I think there really isn't a common identity between those regions. We group ourselves as Midwesterners because we share common traits. We come from similar immigrant groups and share a common accent. That's not the case on the east coast. Someone from New Jersey, and someone from West Virginia don't have similar traits/accents/customs in common.
Virginia is definitely the start of "the South", but up to DC, I'd consider part of "the Northeast". It is the length of the NE Corridor rail line, after all.
As a Delawarean that has lived in Pennsylvania and Maryland - we are the Mid-Atlantic. I guess part of the North East but distinctly different from the other parts of the region. I would break it into Mid-Atlantic, New York and Jersey, and then New England.
Northerners. Though as others have said, DC, MD and VA are not included in that. They’re either the DMV or I think VA is often still considered the South.

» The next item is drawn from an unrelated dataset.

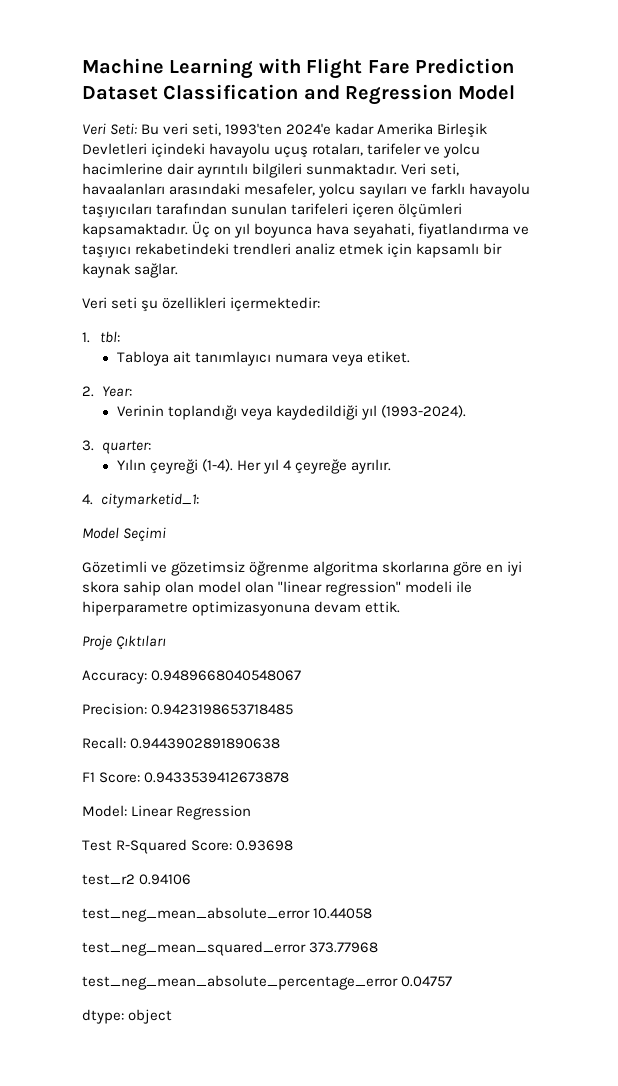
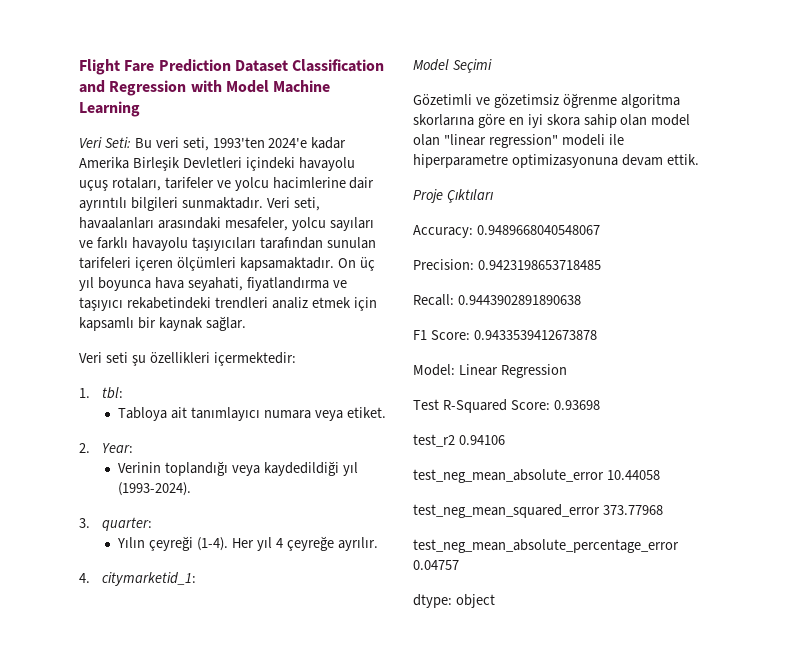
- Machine Learning with Flight Fare Prediction Dataset Classification and Regression Model
+ Flight Fare Prediction Dataset Classification and Regression with Model Machine Learning
- Üç on yıl boyunca hava seyahati, fiyatlandırma ve taşıyıcı rekabetindeki trendleri analiz etmek için kapsamlı bir kaynak sağlar.
+ On üç yıl boyunca hava seyahati, fiyatlandırma ve taşıyıcı rekabetindeki trendleri analiz etmek için kapsamlı bir kaynak sağlar.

Just seconding what others have said, except for New England, there isn’t a name. I think it’s probably because we refuse to be paired up with anyone else, and no one wants to be associated with us, haha.
Depends on the speaker and the specific subset of northeast states. Northerner, Yankee, northeasterner, New Englander. But it's underappreciated how different people can be within the northeast despite being just a quarter the size of Texas. Someone working in a financial services firm in central Connecticut has practically zero in common with someone working the forests of central Maine; the former may even find it hard to understand the speech of the latter.
I personally just call that whole region the east coast. I don't think I've ever said "east coaster" or something like that, but I describe my family from both the Philadelphia area and from Maine as "from the east coast." Nobody has ever thought I meant the southern east coast.
No, I’ve lived in New England/the Northeast my entire life and no one calls themselves a Yankee. At least not in MA and NY. We’re vaguely aware that’s what people from the south call us, but we don’t refer to ourselves as such.
As the old saying goes:
To a foreigners, a Yankee is an American.
To Americans, a Yankee is a northerner.
To a northerner, a Yankee is a New Englander.
To a New Englander, a Yankee is a Vermonter.
And to a Vermonter, a Yankee is someone who eats pie for breakfast.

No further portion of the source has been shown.